[What the task asks]: Give the records again in full, exactly as they appear, but without the pictures.

Before-and-after change data:
+===+
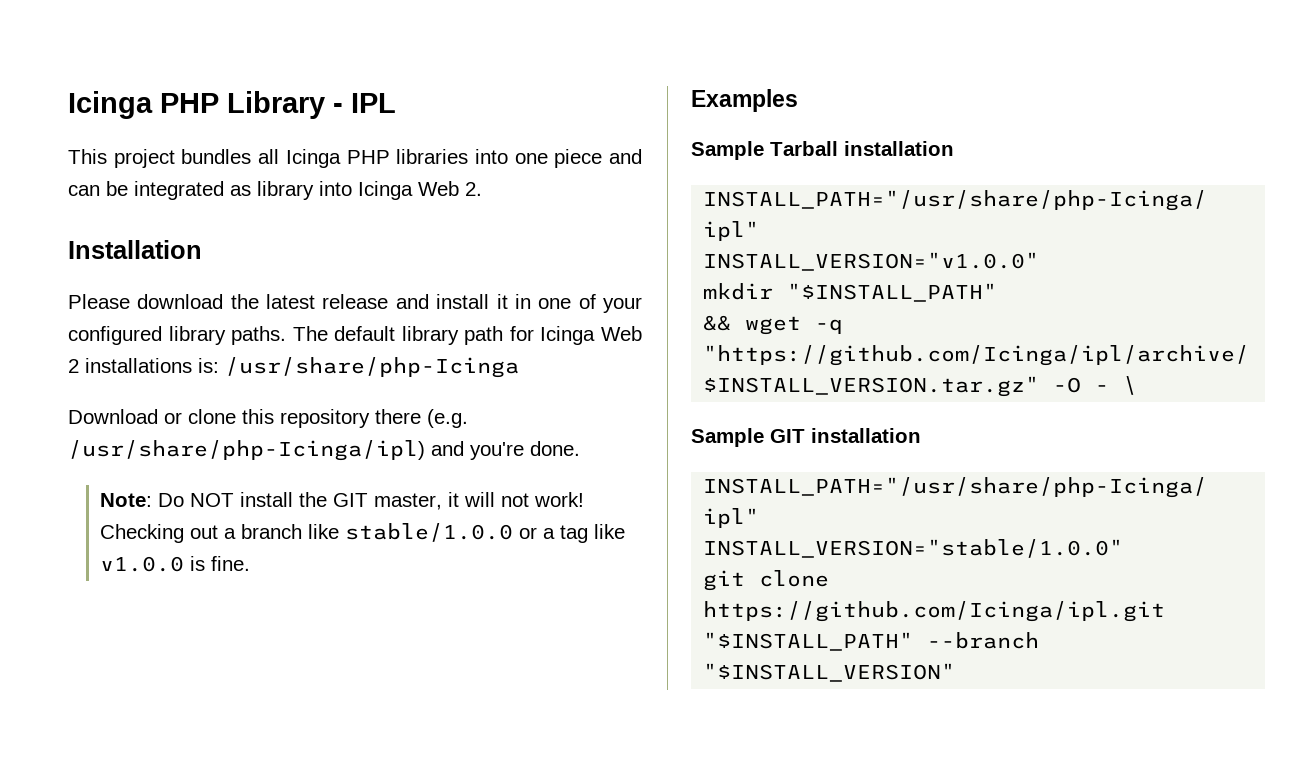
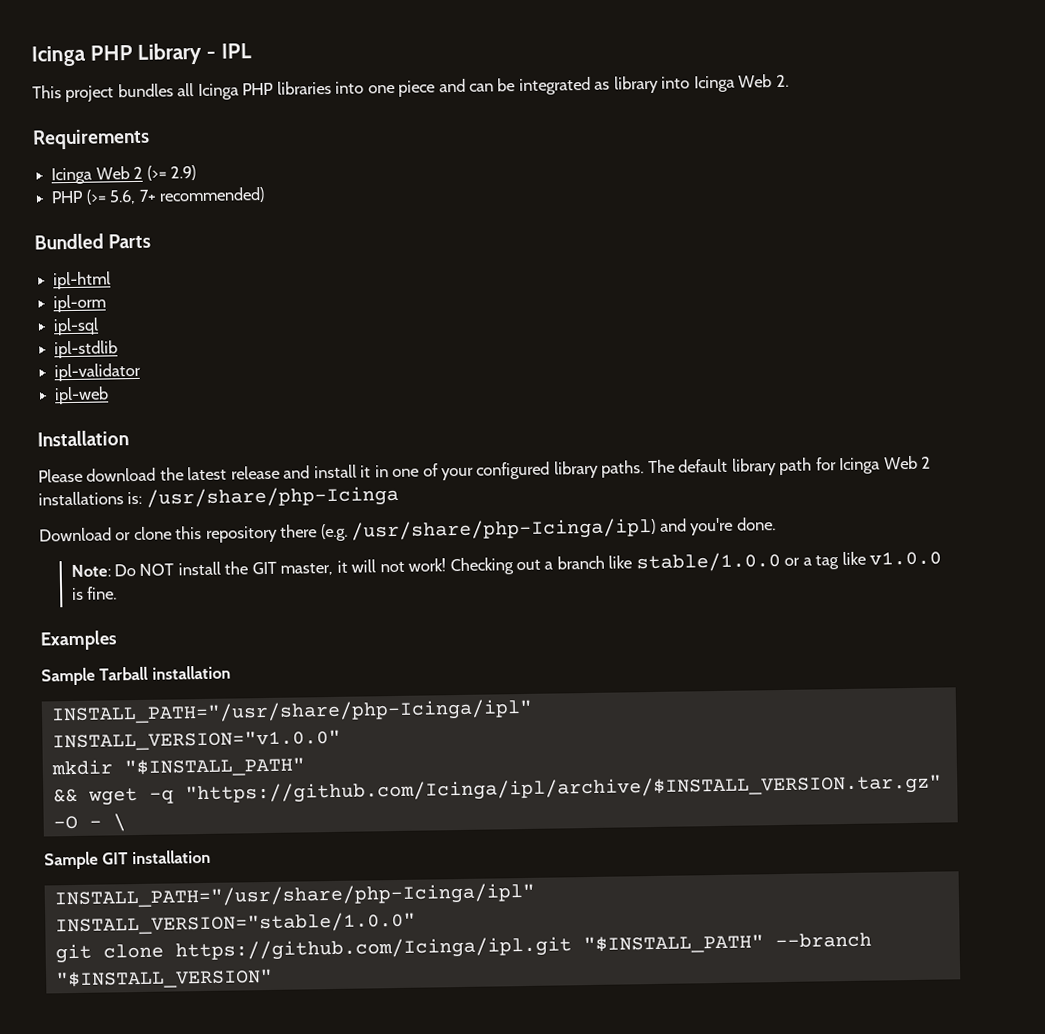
(482, 189) none -> [32,128,150,150] [51,165,196,185] [51,186,265,205] [34,233,152,250] [53,271,112,290] [53,294,107,313] [53,317,100,336] [54,340,119,359] [54,362,142,382] [54,386,110,405] // Requirements // Icinga Web 2 (>= 2.9) // PHP (>= 5.6, 7+ recommended) // Bundled Parts // ipl-html // ipl-orm // ipl-sql // ipl-stdlib // ipl-validator // ipl-web

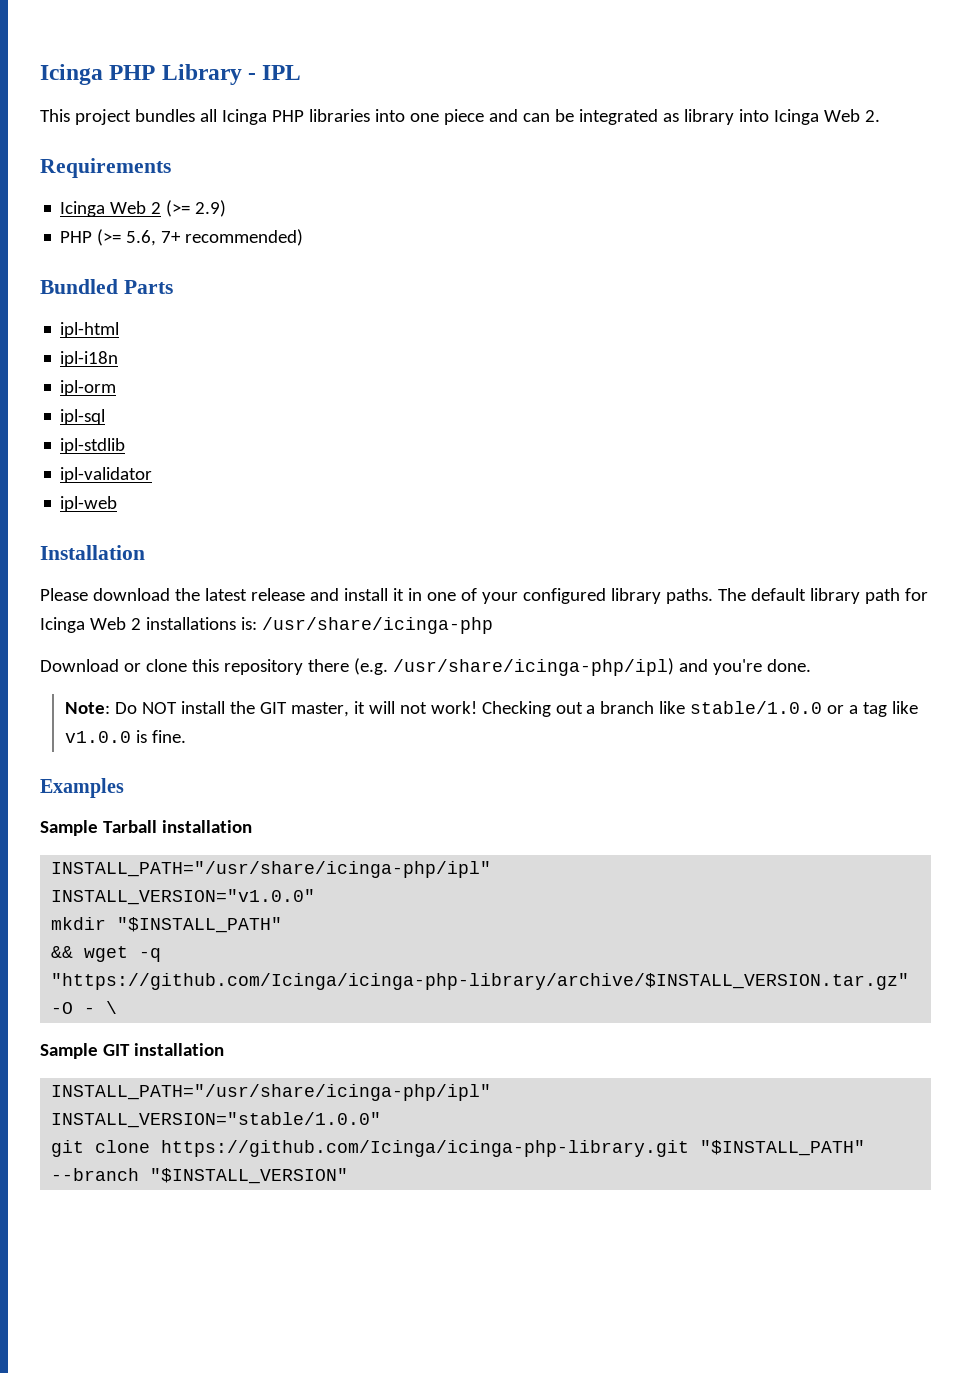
(112, 280) none -> [60,351,119,367] // ipl-i18n
[145,485,399,509] /usr/share/php-Icinga -> [261,617,493,634] /usr/share/icinga-php
[351,517,657,542] /usr/share/php-Icinga/ipl) -> [392,658,674,676] /usr/share/icinga-php/ipl)
[50,698,533,726] INSTALL_PATH="/usr/share/php-Icinga/ipl" -> [51,861,492,878] INSTALL_PATH="/usr/share/icinga-php/ipl"
[184,773,942,805] "https://github.com/Icinga/ipl/archive/$INSTALL_VERSION.tar.gz" -> [51,973,910,990] "https://github.com/Icinga/icinga-php-library/archive/$INSTALL_VERSION.tar.gz"
[53,882,535,910] INSTALL_PATH="/usr/share/php-Icinga/ipl" -> [51,1084,492,1101] INSTALL_PATH="/usr/share/icinga-php/ipl"
[174,936,572,962] https://github.com/Icinga/ipl.git -> [161,1140,690,1157] https://github.com/Icinga/icinga-php-library.git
+===+
[Exercise answer]:
(482, 189) none -> [32,128,150,150] [51,165,196,185] [51,186,265,205] [34,233,152,250] [53,271,112,290] [53,294,107,313] [53,317,100,336] [54,340,119,359] [54,362,142,382] [54,386,110,405] // Requirements // Icinga Web 2 (>= 2.9) // PHP (>= 5.6, 7+ recommended) // Bundled Parts // ipl-html // ipl-orm // ipl-sql // ipl-stdlib // ipl-validator // ipl-web

(112, 280) none -> [60,351,119,367] // ipl-i18n
[145,485,399,509] /usr/share/php-Icinga -> [261,617,493,634] /usr/share/icinga-php
[351,517,657,542] /usr/share/php-Icinga/ipl) -> [392,658,674,676] /usr/share/icinga-php/ipl)
[50,698,533,726] INSTALL_PATH="/usr/share/php-Icinga/ipl" -> [51,861,492,878] INSTALL_PATH="/usr/share/icinga-php/ipl"
[184,773,942,805] "https://github.com/Icinga/ipl/archive/$INSTALL_VERSION.tar.gz" -> [51,973,910,990] "https://github.com/Icinga/icinga-php-library/archive/$INSTALL_VERSION.tar.gz"
[53,882,535,910] INSTALL_PATH="/usr/share/php-Icinga/ipl" -> [51,1084,492,1101] INSTALL_PATH="/usr/share/icinga-php/ipl"
[174,936,572,962] https://github.com/Icinga/ipl.git -> [161,1140,690,1157] https://github.com/Icinga/icinga-php-library.git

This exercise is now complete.